I spoke to my friend and they said it was cool to share their code for this post. This post isn't meant to be a WTF or OMG look at that code, as is it meant to talk about some of the underlying issues. There's few things going on here and it's not all their fault, but it smells.
- They are using a Page when a IHttpHandler will do.
- Not a huge deal, but there's overhead in making a Page, and they're not using any of the things that make a Page a Page. The call to ClearContents is an attempt at telling the Page to back off. It's easier to just not have a page.
- They're "thrashing" a bit in the Page_Load, basically "programming by coincidence."
- They're not 100% sure of what needs to be done, so they're doing everything until it works. Even setting defaults many times or calling methods that set properties and they setting those properties again.
- This means a few things. First, HTTP is subtle. Second, the Response APIs are confusing (less so in .NET 4) and it's easy to do the same thing in two ways.
- They're not using using() or IDisposable
- They're cleaning up MemoryStreams and StreamWriters, but if an exception happens, things'll get cleaned up whenever. It's not tight in a "cleaning up after yourself" deterministic (when it needs to be) kind of way.

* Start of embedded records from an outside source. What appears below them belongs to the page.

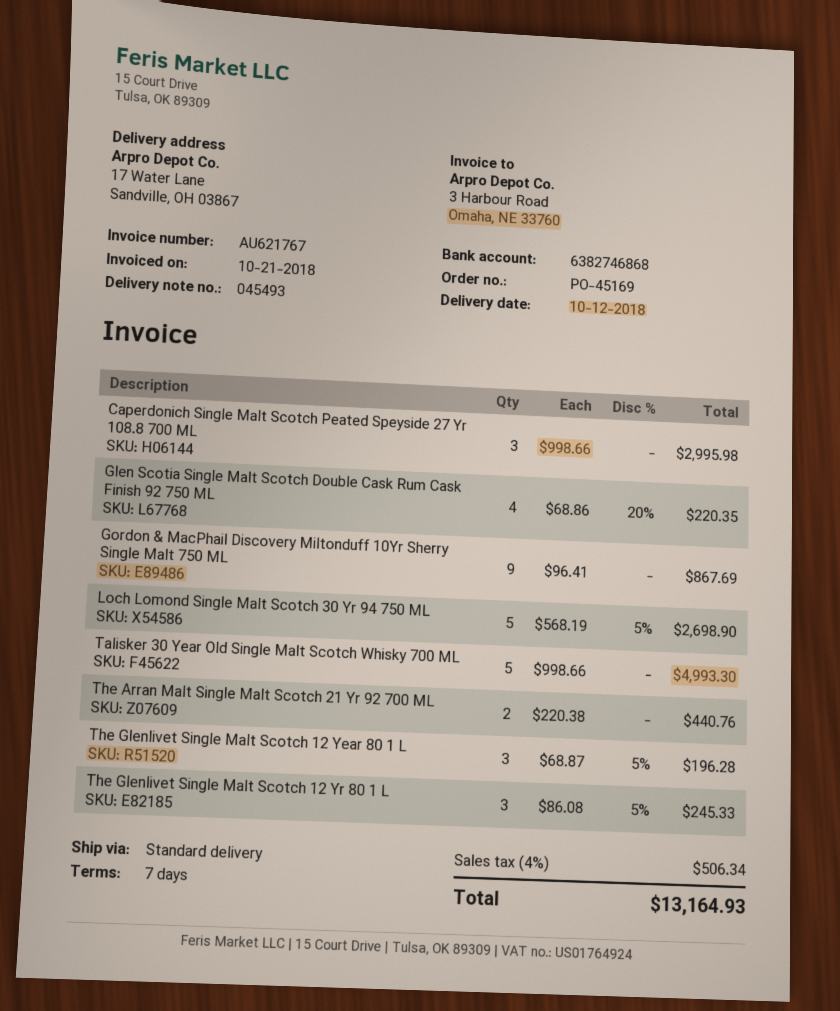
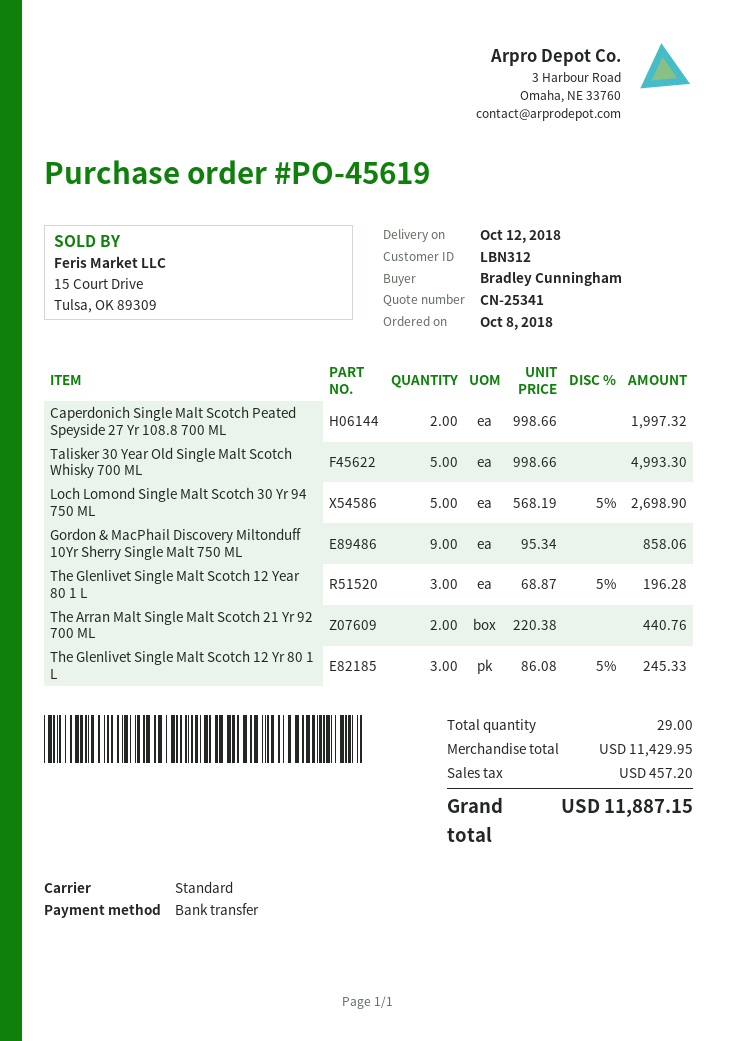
order number: PO-45169 -> PO-45619
Caperdonich Single Malt Scotch Peated Speyside 27 Yr 108.8 700 ML: 3 x 998.66 = 2995.98 -> 2 x 998.66 = 1997.32
Glen Scotia Single Malt Scotch Double Cask Rum Cask Finish 92 750 ML: 4 x 68.86 - 20% = 220.35 -> none
Gordon & MacPhail Discovery Miltonduff 10Yr Sherry Single Malt 750 ML: 9 x 96.41 = 867.69 -> 9 x 95.34 = 858.06
tax: 506.34 -> 457.20
total: 13164.93 -> 11887.15

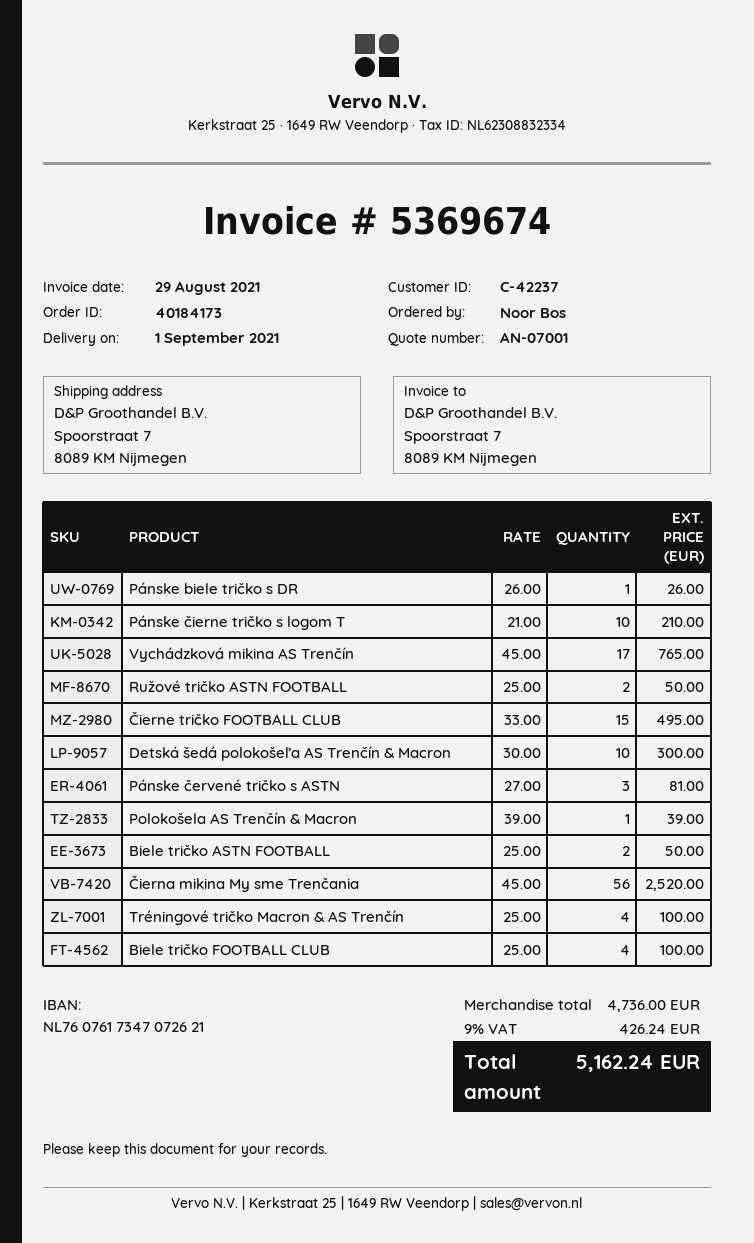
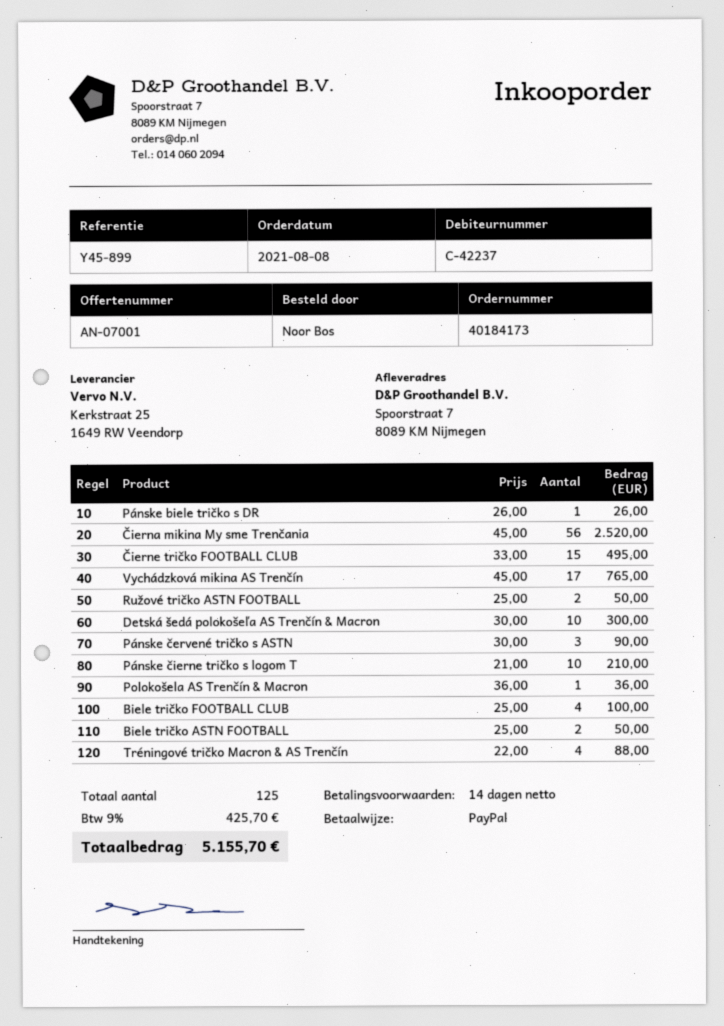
Pánske červené tričko s ASTN: 3 x 27.00 = 81.00 -> 3 x 30.00 = 90.00
Polokošela AS Trenčín & Macron: 1 x 39.00 = 39.00 -> 1 x 36.00 = 36.00
Tréningové tričko Macron & AS Trenčín: 4 x 25.00 = 100.00 -> 4 x 22.00 = 88.00
tax: 9% = 426.24 -> 9% = 425.70
total: 5162.24 -> 5155.70

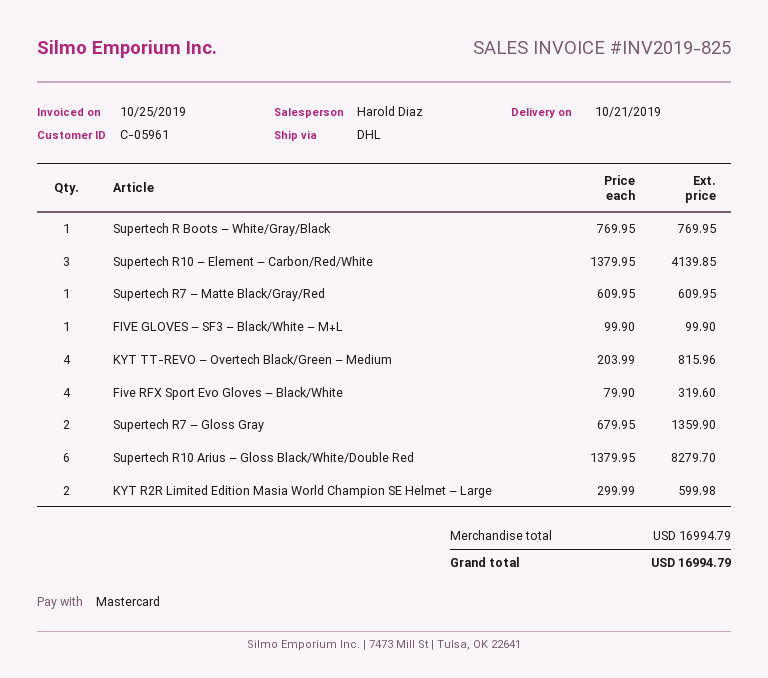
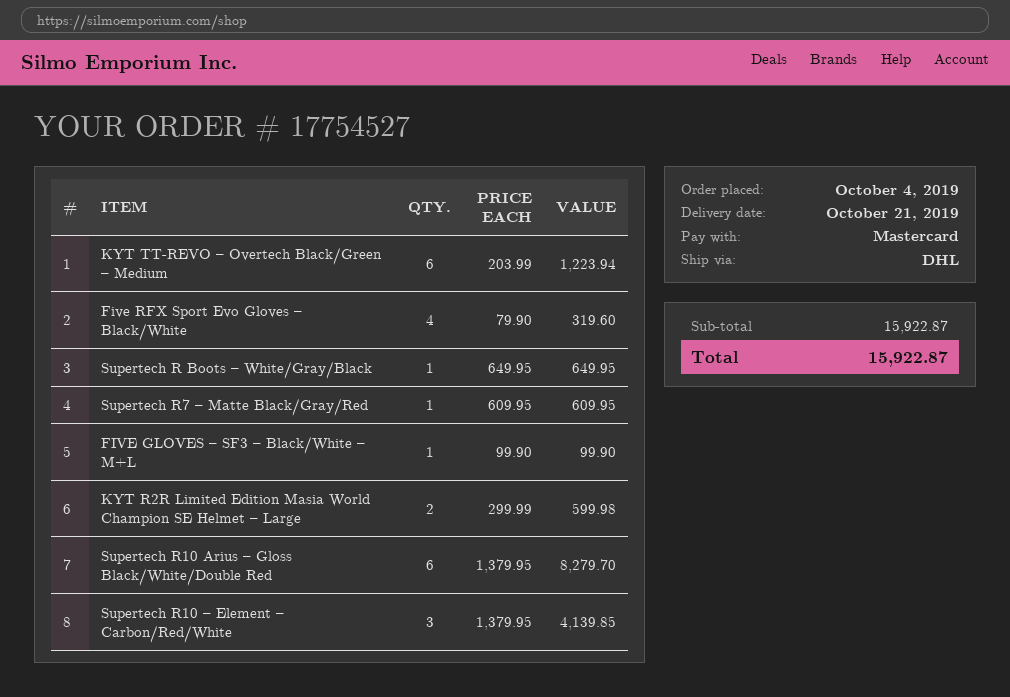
Supertech R Boots – White/Gray/Black: 1 x 769.95 = 769.95 -> 1 x 649.95 = 649.95
KYT TT-REVO – Overtech Black/Green – Medium: 4 x 203.99 = 815.96 -> 6 x 203.99 = 1223.94
Supertech R7 – Gloss Gray: 2 x 679.95 = 1359.90 -> none
subtotal: 16994.79 -> 15922.87
total: 16994.79 -> 15922.87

- They're calling Flush() when it's not really needed, again programming by coincidence. "I think this needs to be done and it doesn't break..."
- Old school data access
- Not bad, pre se, but it could be easier to write and easier to read. DataAdapters, DataSets, are a hard way to do data access once you've used Linq to SQL, EF or NHibernate.
- Re-Throwing an Exception via "throw ex"
- When you want to re-throw an exception, ALWAYS just throw; or you'll lose your current call stack and it'll be hard to debug your code.
- Not reusable at all
- Now, reuse isn't the end-all, but it's nice. If this programmer wants different kinds of exports, they'll need to extract a lot from the spaghetti.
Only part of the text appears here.